> EXERCISE: The number of lines containing "Liberation" is the only answer wanted; work it out from the entries below.
===== INFORMATION PROVIDED
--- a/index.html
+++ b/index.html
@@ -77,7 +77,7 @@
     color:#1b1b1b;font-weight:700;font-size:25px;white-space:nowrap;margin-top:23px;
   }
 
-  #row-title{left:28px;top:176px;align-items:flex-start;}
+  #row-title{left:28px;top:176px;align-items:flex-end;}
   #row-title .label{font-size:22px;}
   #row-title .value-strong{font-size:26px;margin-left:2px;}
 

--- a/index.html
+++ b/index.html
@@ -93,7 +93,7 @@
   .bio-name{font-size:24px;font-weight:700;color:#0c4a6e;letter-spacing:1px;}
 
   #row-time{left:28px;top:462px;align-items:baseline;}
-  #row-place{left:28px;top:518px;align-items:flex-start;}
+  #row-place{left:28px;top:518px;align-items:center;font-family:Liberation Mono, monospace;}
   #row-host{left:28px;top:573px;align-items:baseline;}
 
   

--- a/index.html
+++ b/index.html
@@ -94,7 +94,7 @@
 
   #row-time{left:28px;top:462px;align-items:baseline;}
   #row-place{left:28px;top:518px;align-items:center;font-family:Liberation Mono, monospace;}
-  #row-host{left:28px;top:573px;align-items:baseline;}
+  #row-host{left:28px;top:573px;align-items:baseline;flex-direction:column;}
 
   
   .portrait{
==========
===== INFORMATION PROVIDED
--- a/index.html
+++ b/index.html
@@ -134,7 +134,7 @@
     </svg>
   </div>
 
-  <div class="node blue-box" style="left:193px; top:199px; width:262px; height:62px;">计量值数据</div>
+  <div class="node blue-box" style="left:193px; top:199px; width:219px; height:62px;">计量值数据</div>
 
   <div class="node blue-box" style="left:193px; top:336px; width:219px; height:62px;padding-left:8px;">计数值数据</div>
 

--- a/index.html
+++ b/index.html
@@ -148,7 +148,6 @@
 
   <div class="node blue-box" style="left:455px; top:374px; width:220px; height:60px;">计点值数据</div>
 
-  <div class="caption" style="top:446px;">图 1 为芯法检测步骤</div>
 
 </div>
==========
===== INFORMATION PROVIDED
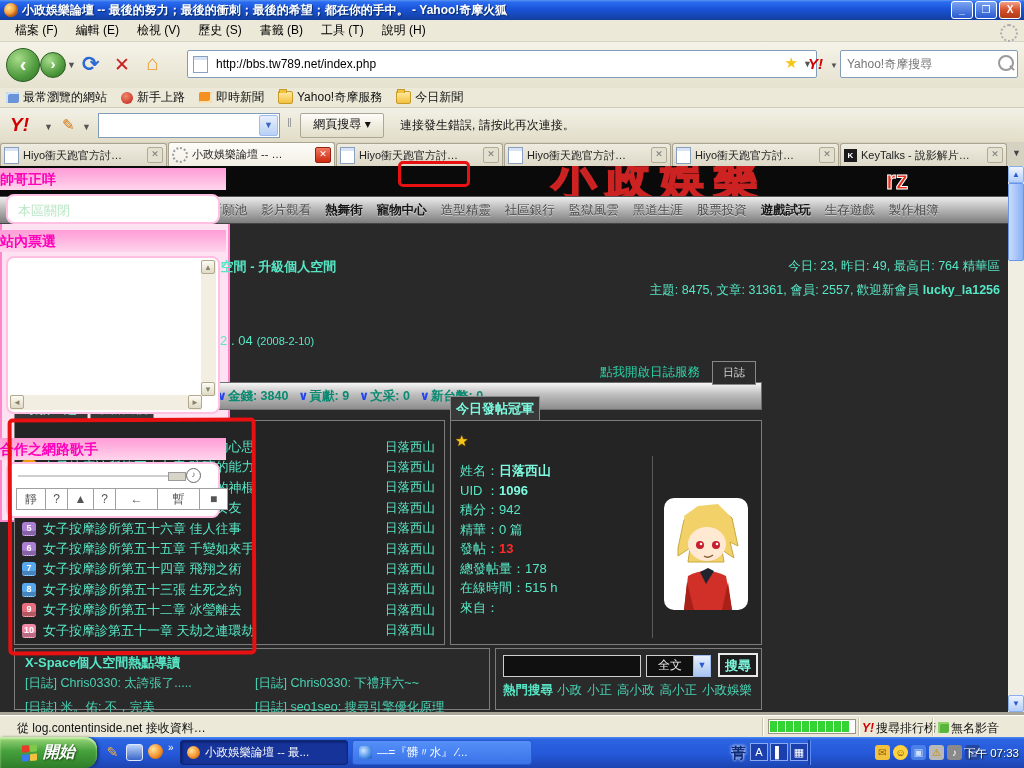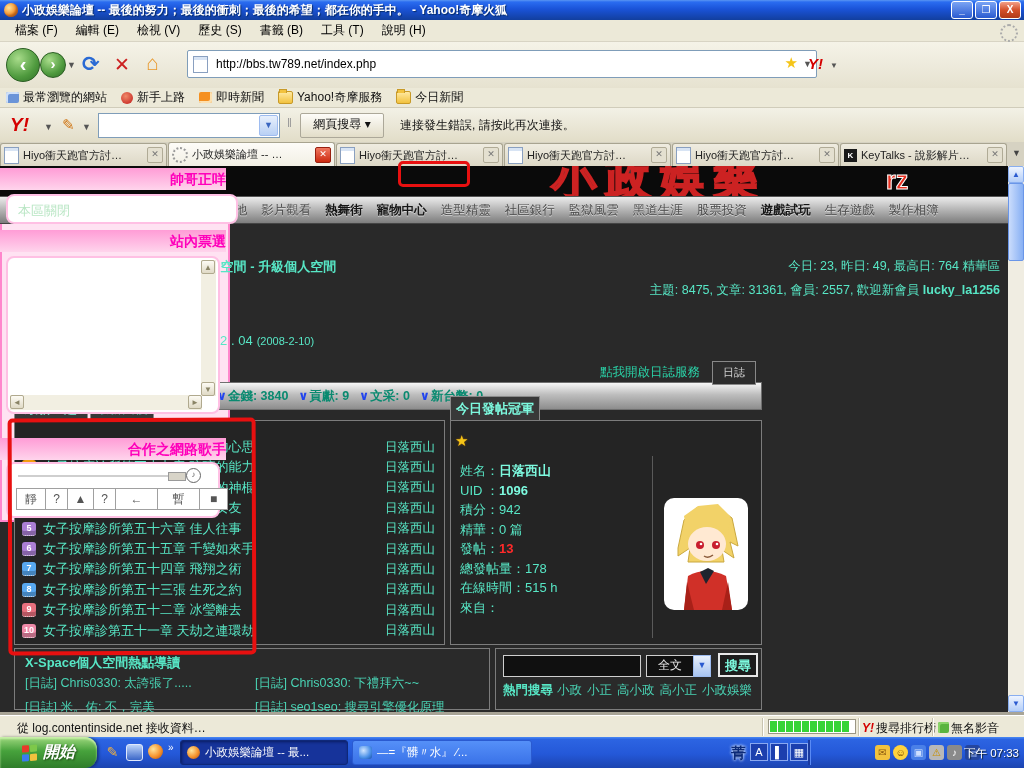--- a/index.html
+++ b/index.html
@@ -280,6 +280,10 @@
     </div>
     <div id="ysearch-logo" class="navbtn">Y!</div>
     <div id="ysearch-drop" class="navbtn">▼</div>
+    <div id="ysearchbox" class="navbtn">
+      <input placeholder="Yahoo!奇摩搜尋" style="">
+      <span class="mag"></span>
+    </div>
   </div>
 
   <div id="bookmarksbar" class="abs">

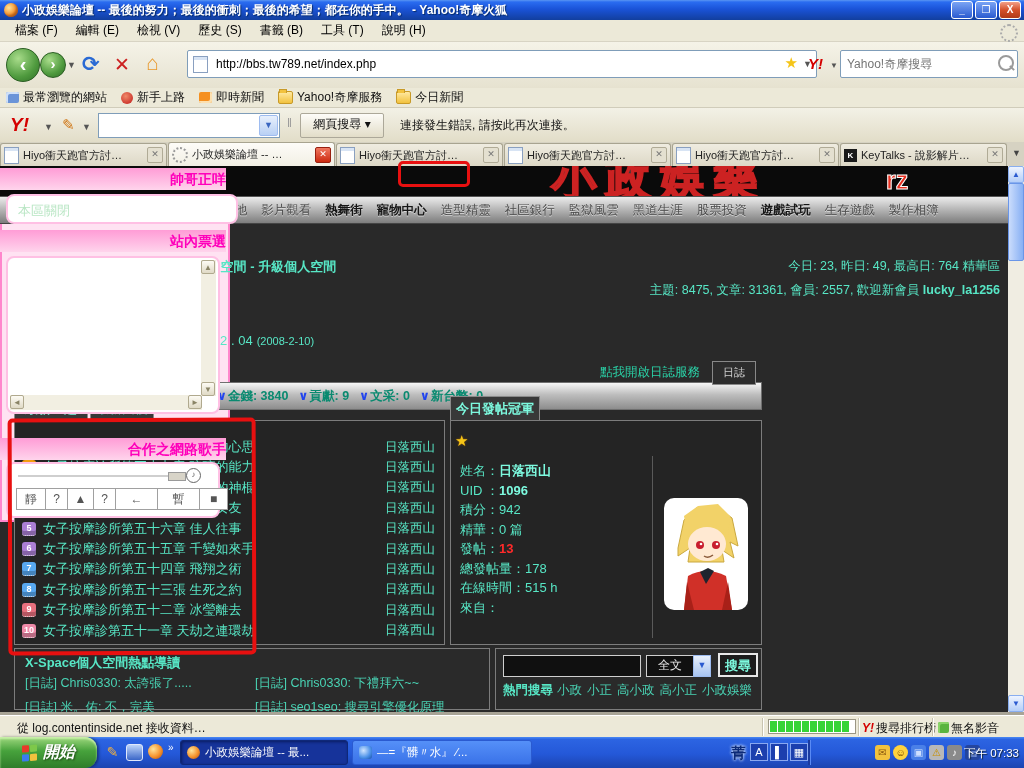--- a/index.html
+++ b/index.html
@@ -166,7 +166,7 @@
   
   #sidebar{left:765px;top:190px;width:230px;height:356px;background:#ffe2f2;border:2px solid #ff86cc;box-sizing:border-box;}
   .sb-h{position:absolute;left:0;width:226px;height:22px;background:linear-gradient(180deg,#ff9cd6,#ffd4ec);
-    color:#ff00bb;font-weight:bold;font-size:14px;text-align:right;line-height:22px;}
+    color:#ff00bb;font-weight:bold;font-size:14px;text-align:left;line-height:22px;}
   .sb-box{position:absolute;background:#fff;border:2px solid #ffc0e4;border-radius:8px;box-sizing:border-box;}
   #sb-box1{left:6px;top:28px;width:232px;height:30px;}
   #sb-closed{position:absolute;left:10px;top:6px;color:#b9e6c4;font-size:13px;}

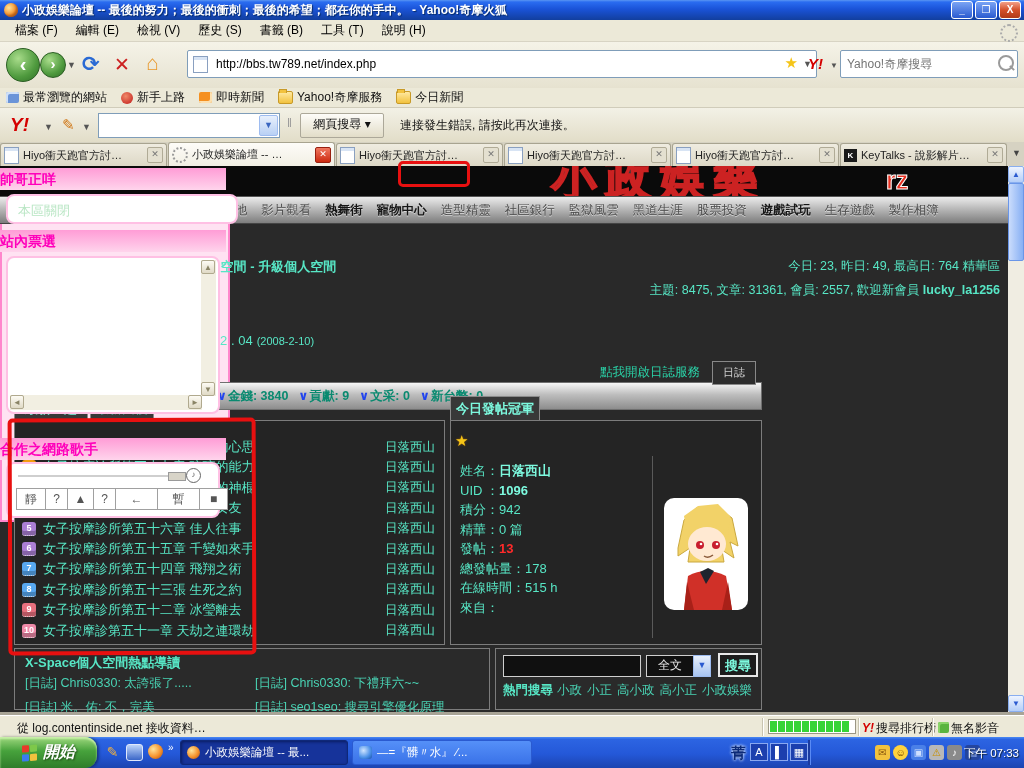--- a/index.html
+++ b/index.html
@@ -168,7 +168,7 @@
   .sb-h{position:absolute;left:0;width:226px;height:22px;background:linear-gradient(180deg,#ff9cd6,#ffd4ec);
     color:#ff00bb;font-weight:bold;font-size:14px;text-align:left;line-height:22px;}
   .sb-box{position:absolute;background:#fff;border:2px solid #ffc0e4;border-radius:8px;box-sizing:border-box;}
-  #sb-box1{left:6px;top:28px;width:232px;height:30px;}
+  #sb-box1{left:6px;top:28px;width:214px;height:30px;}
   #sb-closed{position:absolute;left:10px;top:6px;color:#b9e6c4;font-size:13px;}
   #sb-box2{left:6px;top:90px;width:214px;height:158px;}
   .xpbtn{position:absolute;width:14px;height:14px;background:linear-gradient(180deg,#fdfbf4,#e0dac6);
==========
> WORKED SOLUTION: 2